Interlisp.medley/cl-bench/play/ddot.txt

Path: news.laas.fr!news.cict.fr!cines.fr!ciril.fr!deine.net!newsfeed00.sul.t-online.de!newsfeed01.sul.t-online.de!t-online.de!news.belwue.de!news.uni-stuttgart.de!news.urz.uni-heidelberg.de!not-for-mail
From: Nicolas Neuss <Nicolas.Neuss@iwr.uni-heidelberg.de>
Newsgroups: comp.lang.lisp
Subject: Floating-point performance of Lisp compared to C
Date: 05 Jul 2002 12:22:35 +0200
Organization: IWR
Lines: 187
Message-ID: <87hejefp90.fsf@ortler.iwr.uni-heidelberg.de>
NNTP-Posting-Host: ortler.iwr.uni-heidelberg.de
X-Trace: news.urz.uni-heidelberg.de 1025864555 4971 129.206.120.136 (5 Jul 2002 10:22:35 GMT)
X-Complaints-To: usenet@news.urz.uni-heidelberg.de
NNTP-Posting-Date: 5 Jul 2002 10:22:35 GMT
X-Newsreader: Gnus v5.7/Emacs 20.7
Xref: news.laas.fr comp.lang.lisp:80424

Hello, Lispers.

In spite of Erik's nice signature I have chosen for this message, too,
I'm still interested in low-level performance of my programs.  In my
case (I'm doing numerical analysis for partial differential
equations), it is especially the floating point performance which
matters.  I'm using CMUCL and it doesn't perform badly in comparison
with C, at least on my computer (some of you will remember that they
helped me with my first steps in CL exactly at this problem).

Now, what I would like to have is some more data, about how Lisp
implementations run this program.  Especially, I would be interested
with CMUCL on SUN workstations, ACL, Lispworks, ... on X86 and other
architectures.  If someone would like to test it, please go ahead.
I'm very interested in the results.  Please always report the results
for the C program

Nicolas.

P.S.: The demo versions for commercial Lisps will probably not
allocate the memory needed by the program.  Also: don't be too
disappointed if your Lisp does not perform very well.  Floating-point
performance ist not of highest importance for most of applications.
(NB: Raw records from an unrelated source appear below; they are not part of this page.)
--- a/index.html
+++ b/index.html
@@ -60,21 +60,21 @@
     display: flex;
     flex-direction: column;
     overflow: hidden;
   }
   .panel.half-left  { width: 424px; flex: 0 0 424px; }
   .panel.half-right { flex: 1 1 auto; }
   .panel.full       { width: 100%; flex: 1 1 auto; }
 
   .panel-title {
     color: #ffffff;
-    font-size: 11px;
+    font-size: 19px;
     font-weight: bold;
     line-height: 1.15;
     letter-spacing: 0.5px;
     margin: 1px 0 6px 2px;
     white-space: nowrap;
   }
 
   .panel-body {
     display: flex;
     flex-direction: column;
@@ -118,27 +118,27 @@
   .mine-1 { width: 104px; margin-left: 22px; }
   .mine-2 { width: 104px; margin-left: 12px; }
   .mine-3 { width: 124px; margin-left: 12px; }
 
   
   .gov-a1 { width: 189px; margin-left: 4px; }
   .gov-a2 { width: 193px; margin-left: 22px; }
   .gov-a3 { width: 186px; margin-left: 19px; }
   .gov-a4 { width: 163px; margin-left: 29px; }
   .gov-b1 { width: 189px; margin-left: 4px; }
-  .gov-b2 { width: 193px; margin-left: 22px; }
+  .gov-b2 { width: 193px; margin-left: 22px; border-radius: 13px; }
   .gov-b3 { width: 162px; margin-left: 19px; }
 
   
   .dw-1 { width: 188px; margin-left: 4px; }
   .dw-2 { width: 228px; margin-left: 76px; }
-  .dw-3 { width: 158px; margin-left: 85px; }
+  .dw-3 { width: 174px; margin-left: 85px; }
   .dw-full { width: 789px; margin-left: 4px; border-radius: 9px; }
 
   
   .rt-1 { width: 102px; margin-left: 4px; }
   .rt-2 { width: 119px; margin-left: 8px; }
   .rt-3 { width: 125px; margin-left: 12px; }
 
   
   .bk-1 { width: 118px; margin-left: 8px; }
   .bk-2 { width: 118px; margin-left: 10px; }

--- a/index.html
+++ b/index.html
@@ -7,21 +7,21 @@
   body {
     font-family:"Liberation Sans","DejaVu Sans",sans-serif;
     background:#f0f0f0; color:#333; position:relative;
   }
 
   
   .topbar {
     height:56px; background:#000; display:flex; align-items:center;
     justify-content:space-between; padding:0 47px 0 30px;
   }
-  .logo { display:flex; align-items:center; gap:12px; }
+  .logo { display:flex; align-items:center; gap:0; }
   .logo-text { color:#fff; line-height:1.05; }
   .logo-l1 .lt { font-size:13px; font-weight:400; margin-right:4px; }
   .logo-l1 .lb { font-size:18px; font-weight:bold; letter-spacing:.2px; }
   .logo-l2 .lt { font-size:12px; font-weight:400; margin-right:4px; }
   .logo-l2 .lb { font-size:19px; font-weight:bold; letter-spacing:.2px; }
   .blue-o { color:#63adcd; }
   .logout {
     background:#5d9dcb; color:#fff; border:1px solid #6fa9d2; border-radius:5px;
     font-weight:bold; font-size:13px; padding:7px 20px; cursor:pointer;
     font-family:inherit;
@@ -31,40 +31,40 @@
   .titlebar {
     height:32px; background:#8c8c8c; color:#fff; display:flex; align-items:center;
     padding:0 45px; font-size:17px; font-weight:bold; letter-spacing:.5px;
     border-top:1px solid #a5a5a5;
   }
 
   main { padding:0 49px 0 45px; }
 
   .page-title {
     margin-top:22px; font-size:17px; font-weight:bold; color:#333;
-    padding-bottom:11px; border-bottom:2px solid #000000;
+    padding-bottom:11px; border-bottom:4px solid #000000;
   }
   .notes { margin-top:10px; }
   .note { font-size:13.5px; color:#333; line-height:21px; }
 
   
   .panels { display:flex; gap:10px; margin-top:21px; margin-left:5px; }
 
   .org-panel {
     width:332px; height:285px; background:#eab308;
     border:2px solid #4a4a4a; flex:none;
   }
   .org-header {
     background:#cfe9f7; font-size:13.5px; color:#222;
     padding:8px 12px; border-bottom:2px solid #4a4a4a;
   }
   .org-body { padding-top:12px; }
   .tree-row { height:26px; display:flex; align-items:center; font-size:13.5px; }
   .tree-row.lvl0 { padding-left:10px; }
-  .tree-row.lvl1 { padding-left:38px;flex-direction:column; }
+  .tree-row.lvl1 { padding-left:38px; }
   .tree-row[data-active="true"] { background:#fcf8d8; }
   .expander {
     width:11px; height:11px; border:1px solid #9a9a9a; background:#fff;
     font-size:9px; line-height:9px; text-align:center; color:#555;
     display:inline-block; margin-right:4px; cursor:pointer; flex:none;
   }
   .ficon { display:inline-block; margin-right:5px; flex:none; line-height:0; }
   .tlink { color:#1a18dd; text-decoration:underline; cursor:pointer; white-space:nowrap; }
;;;;;;;;;;;;;;;;;;;;;;;;;;;;;;;;;;;;;;;;;;;;;;;;;;;;;;;;;;;;;;;;
;;;;  mflop.lisp
;;;;  (C) Nicolas Neuss (Nicolas.Neuss@iwr.uni-heidelberg.de)
;;;;  mflop.lisp is in the public domain.
;;;;;;;;;;;;;;;;;;;;;;;;;;;;;;;;;;;;;;;;;;;;;;;;;;;;;;;;;;;;;;;;

(defconstant +N-long+ #x100000)  ; does not fit in secondary cache
(defconstant +N-short+ #x100)    ; fits in primary cache

(defparameter *mflop-delta* 5.0
  "Time interval in seconds over which we measure performance.")
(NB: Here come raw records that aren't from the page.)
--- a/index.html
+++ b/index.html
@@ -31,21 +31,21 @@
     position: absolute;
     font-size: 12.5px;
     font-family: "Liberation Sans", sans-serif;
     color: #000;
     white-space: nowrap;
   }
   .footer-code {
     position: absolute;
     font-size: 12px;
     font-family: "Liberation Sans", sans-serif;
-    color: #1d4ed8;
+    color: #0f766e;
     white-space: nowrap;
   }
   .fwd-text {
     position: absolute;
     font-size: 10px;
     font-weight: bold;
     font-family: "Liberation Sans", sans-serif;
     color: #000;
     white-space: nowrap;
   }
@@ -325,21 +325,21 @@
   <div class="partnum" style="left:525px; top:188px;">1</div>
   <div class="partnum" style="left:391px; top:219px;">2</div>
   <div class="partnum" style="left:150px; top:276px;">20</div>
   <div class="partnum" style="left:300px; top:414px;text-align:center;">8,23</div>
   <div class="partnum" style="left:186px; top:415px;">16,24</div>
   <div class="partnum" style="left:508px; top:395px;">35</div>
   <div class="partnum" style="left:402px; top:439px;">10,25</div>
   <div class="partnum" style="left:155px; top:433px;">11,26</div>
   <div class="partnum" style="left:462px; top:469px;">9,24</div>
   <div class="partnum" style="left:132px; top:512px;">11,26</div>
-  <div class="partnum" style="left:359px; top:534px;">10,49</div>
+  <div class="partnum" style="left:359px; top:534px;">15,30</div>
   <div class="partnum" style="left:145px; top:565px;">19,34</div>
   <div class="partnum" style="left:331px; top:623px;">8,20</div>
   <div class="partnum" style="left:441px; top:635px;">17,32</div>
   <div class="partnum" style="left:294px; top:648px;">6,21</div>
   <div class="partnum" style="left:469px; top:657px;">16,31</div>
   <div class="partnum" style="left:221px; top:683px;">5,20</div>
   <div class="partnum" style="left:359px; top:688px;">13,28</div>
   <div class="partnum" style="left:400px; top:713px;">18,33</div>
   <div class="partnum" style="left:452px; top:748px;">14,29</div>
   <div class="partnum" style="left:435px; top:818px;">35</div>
(defun make-double-float-array (size &optional (initial 0.0d0))
   (make-array size :element-type 'double-float :initial-element initial))

(defun ddot (x y n)
  (declare (type fixnum n)
	   (type (simple-array double-float (*)) x y))
  (declare (optimize (safety 0) (space 0) (debug 0) (speed 3)))
  (loop for i fixnum from 0 below n
	summing (* (aref x i) (aref y i)) double-float))

(defun daxpy (x y n)
  (declare (type fixnum n)
	   (type (simple-array double-float (*)) x y))
  (declare (optimize (safety 0) (space 0) (debug 0) (speed 3)))
  (loop with s double-float = 0.3d0
	for i from 0 below n do
	(setf (aref x i) (+ (* s (aref y i))))))

(defun test (fn size)
  (let ((x (make-double-float-array +N-long+))
	(y (make-double-float-array +N-long+)))
    (format
     t "~A-~A: ~$ MFLOPS~%"
     fn
     (if (= size +N-long+) "long" "short")
     (loop with after = 0
	   for before = (get-internal-run-time) then after
	   and count = 1 then (* count 2)
	   do
	   (loop repeat count do (funcall fn x y size))
	   (setq after (get-internal-run-time))
	   (when (> (/ (- after before) internal-time-units-per-second)
		    *mflop-delta*)
	     (return (/ (* 2 size count internal-time-units-per-second)
			(* 1e6 (- after before)))))))))

(defun mflop-test ()
  "Returns several numbers characteristic for floating point efficiency of
your CL implementation.  Please compare these numbers to those obtained by
the C version in mflop.c."
  (test 'ddot +N-long+)
  (test 'ddot +N-short+)
  (test 'daxpy +N-long+)
  (test 'daxpy +N-short+))

#+ignore (mflop-test)


/**********************************************************************
  mflop.c -- performance testing
  (C) Nicolas Neuss (Nicolas.Neuss@iwr.uni-heidelberg.de)
  mflop.c is public domain.
**********************************************************************/

/* Reasonable compilation lines are
   Linux:          gcc -O3 mflop.c
   IRIS Octane:    cc -Ofast mflop.c
   Sparc Ultra II: cc -fast mflop.c
   IBM RS6000/590: xlc -O3 -qarch=pwrx -qtune=pwrx mflop.c */

#include <time.h>
#include <stdio.h>
#include <stdlib.h>

#define MFLOP_DELTA 5.0 /* time interval over which we measure performance */
#define Nlong 1000000   /* does not fit in secondary cache */
#define Nshort 256      /* fits in primary cache */

#define CURRENT_TIME (((double)clock()) / ((double)CLOCKS_PER_SEC))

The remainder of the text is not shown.